She folded most of the thoughts of Hook into a neat pile in one corner of Peter's mind, but she kept one of them spread out on her knees for a while, so that she could gaze at it. One of her fingers traced its way down a sun-arrow curl, curious, and lingered on the red nails that adorned the single intact hand.

Peter slept on.

***

Some people will say that poison is a woman's weapon. 

This, of course, is a very serious and very deadly thing for it to be.

Here is Hook, having tricked the lost girls into deserting their captain, and having found her way into the underground home by way of poor lumpy Slightly's tree.
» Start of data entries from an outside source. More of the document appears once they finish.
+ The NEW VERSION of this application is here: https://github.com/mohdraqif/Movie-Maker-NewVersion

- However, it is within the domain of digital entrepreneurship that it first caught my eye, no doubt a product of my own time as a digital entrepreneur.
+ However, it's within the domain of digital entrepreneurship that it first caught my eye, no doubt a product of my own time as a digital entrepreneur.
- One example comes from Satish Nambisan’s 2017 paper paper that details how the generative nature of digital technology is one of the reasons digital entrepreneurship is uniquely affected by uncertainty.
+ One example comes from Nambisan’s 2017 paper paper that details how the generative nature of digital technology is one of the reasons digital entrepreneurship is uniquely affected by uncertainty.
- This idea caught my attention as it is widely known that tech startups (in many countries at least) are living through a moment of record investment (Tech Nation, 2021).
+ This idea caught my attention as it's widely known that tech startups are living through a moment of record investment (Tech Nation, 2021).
Even now Slightly is crying bitterly into the blindfold that a pirate has wrapped over her eyes, blaming herself. "I should have made believe to eat fewer cakes," she weeps. "I should have let Peter slice more pieces off me."

Here is Hook gazing down at where Peter Pan lies asleep. 
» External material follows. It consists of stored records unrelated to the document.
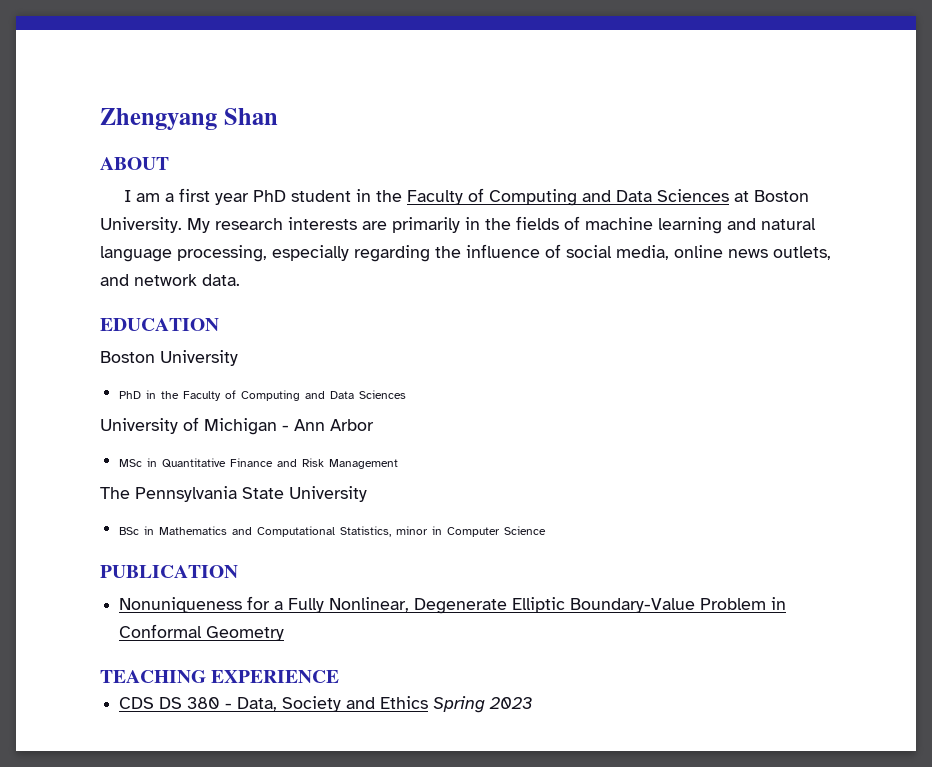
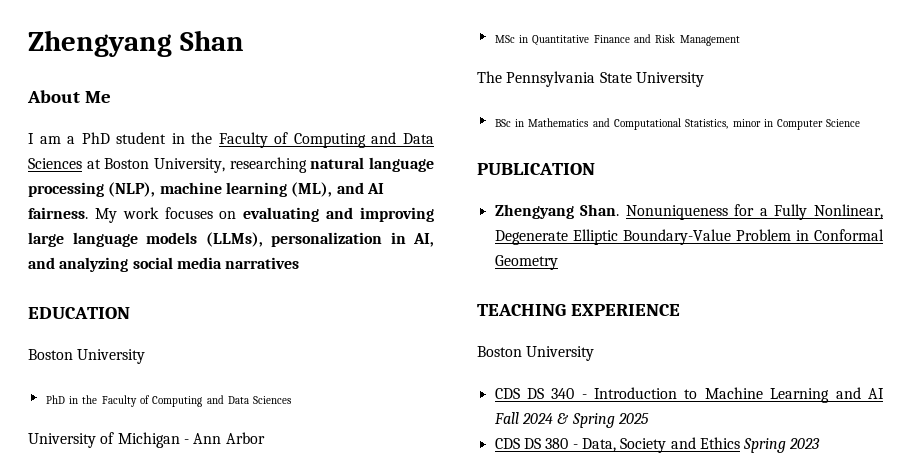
- ABOUT
+ About Me
- I am a first year PhD student in the Faculty of Computing and Data Sciences at Boston University. My research interests are primarily in the fields of machine learning and natural language processing, especially regarding the influence of social media, online news outlets, and network data.
+ I am a PhD student in the Faculty of Computing and Data Sciences at Boston University, researching natural language processing (NLP), machine learning (ML), and AI fairness. My work focuses on evaluating and improving large language models (LLMs), personalization in AI, and analyzing social media narratives
+ Zhengyang Shan.
  TEACHING EXPERIENCE
+ Boston University
+ CDS DS 340 - Introduction to Machine Learning and AI Fall 2024 & Spring 2025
Hook was listening, with the part of herself that was always listening, for the tick of the crocodile: girlhood ticking towards adulthood, adulthood towards death. When the clock runs down, you are eaten.

Hook feared little, but she feared death. She would often sit in front of the mirror, staring into her own forget-me-not eyes and forgetting to be in love with herself, calling for Smee to fetch her dagger so that she could remove a hair which had dared to show a hint of silver among the gold.

And so Hook hated Peter because of that thing which should have been called cockiness, the simple and easy vanity of the ungrown girl who believes herself whole-heartedly to be without fault or flaw. Peter slept with her arms askew, her head turned carelessly to one side, as though she cared for nothing and nobody's opinion.

Hook gazed down at Peter with a multitude of kisses trembling on the edge of her generous mouth, but for once she did not let a single one of them fall. 

She pulled the yellow poison from its hiding place. The hook made a gentle sound as it pulled the cork from from the bottle; in her boudoir in the wall, out of sight and silent, Tinker Bell shook herself awake and pressed her eye to a chink in her door.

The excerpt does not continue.